= Requirement =
For the data below, work out how many lines include the string "current" and report only the number.

= Input data =
=== Section Start ===
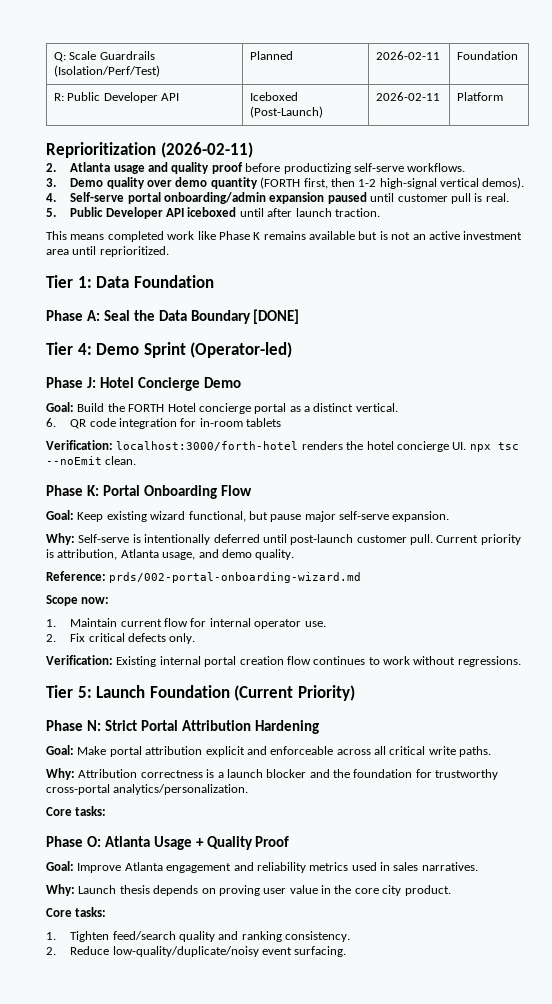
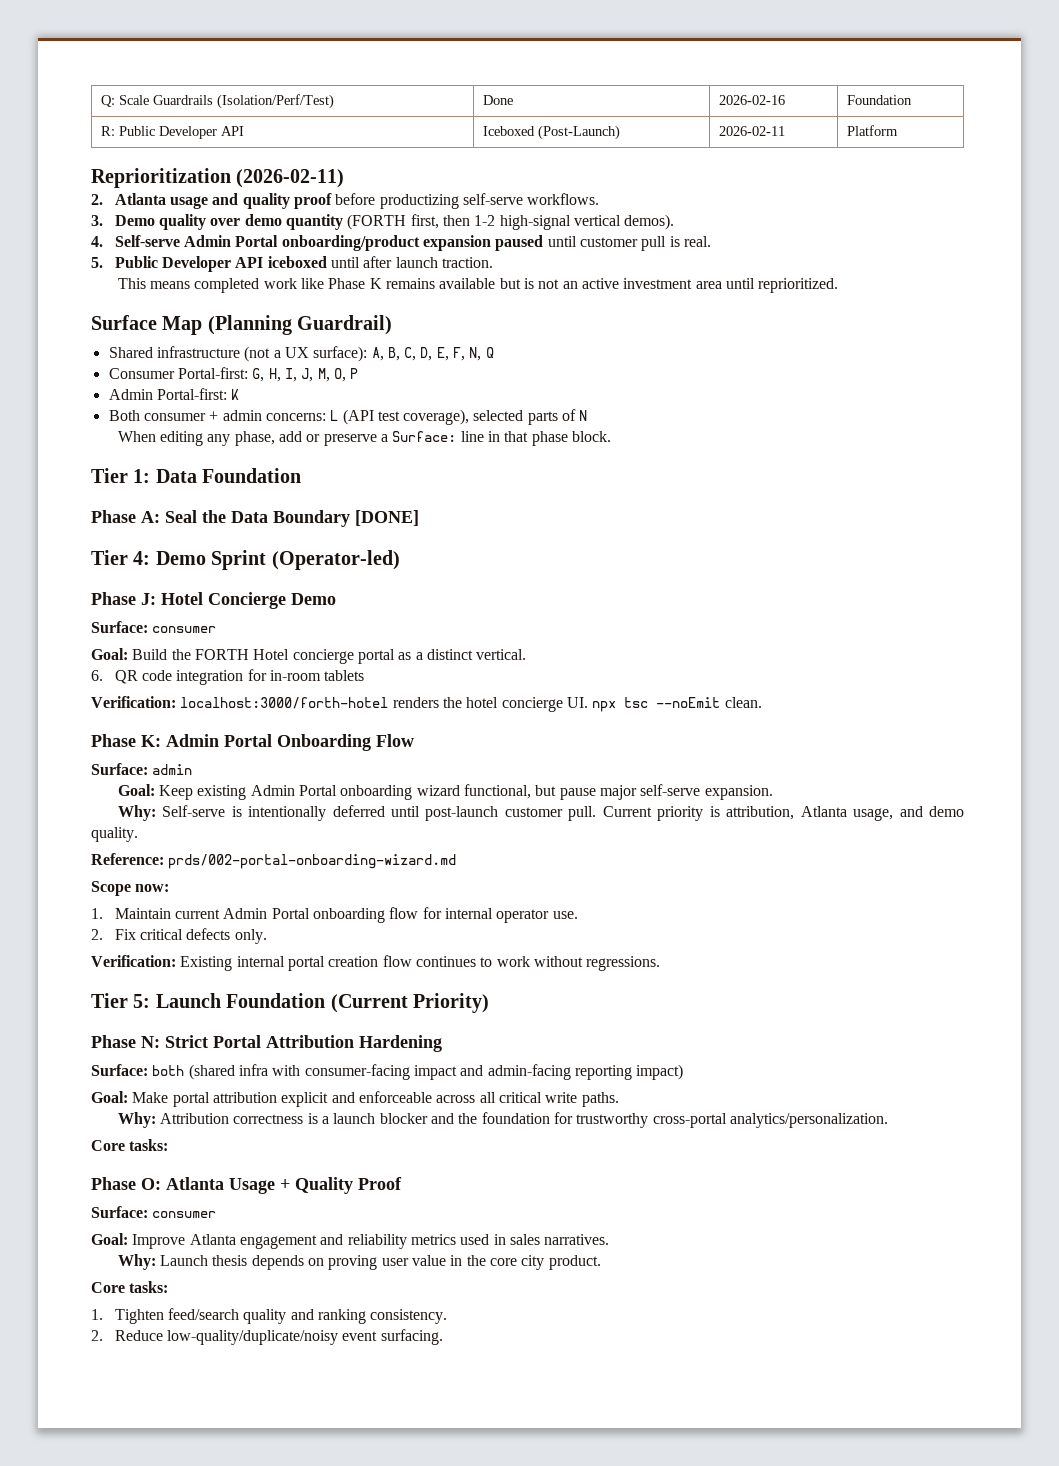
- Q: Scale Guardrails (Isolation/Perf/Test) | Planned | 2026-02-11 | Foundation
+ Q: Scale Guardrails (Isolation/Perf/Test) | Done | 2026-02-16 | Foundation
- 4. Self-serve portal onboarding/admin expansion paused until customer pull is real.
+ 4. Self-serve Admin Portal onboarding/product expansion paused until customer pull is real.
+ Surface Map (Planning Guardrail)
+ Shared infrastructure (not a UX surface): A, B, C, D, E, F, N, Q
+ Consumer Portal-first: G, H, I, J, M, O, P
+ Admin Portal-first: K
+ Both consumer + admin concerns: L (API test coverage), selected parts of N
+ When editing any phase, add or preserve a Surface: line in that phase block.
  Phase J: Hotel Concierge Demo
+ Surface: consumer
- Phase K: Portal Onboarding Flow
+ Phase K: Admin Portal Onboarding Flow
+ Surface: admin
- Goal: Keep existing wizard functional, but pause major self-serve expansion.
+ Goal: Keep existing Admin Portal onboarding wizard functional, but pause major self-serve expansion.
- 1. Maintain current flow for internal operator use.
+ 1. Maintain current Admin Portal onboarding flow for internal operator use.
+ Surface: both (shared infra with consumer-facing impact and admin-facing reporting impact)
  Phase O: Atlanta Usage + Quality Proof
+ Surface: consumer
=== Section End ===
=== Section Start ===
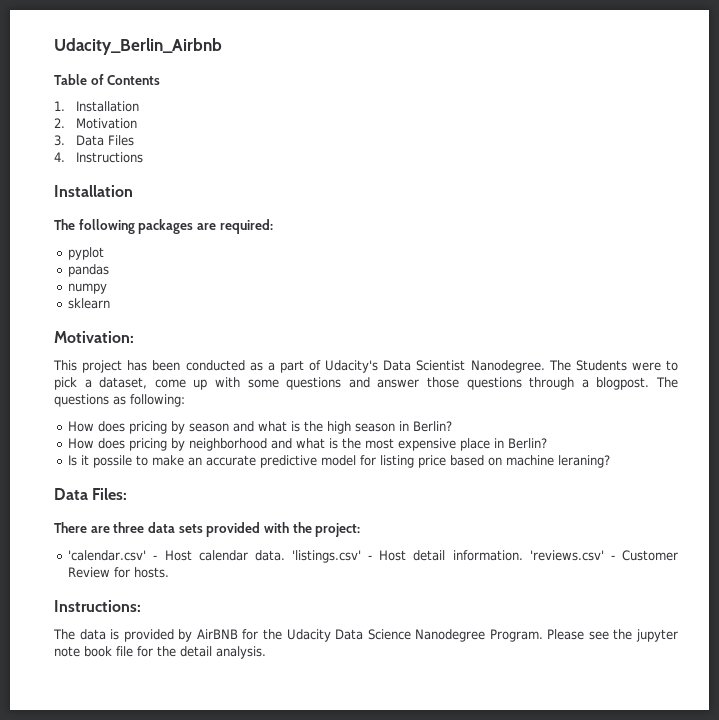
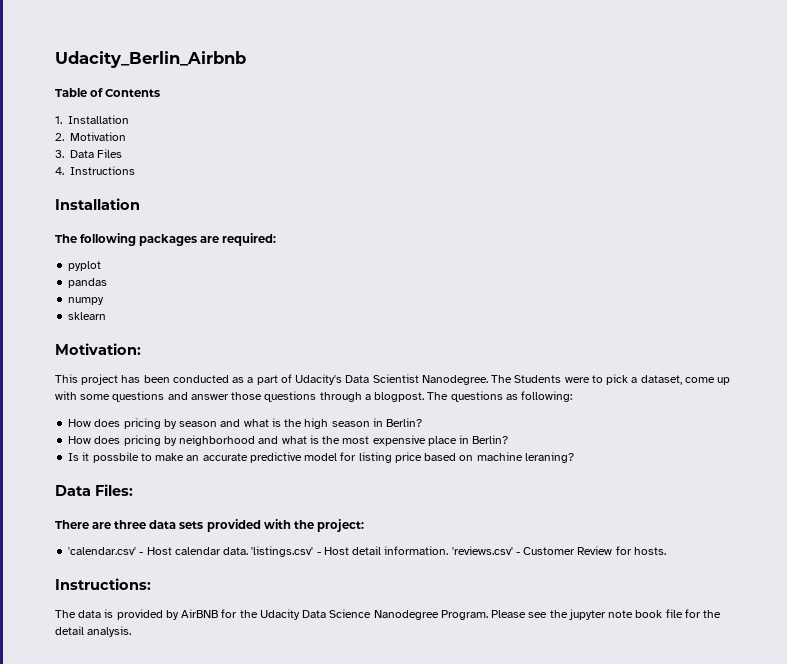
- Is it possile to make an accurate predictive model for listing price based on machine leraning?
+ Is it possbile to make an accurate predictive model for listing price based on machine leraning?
=== Section End ===
= Answer space =
2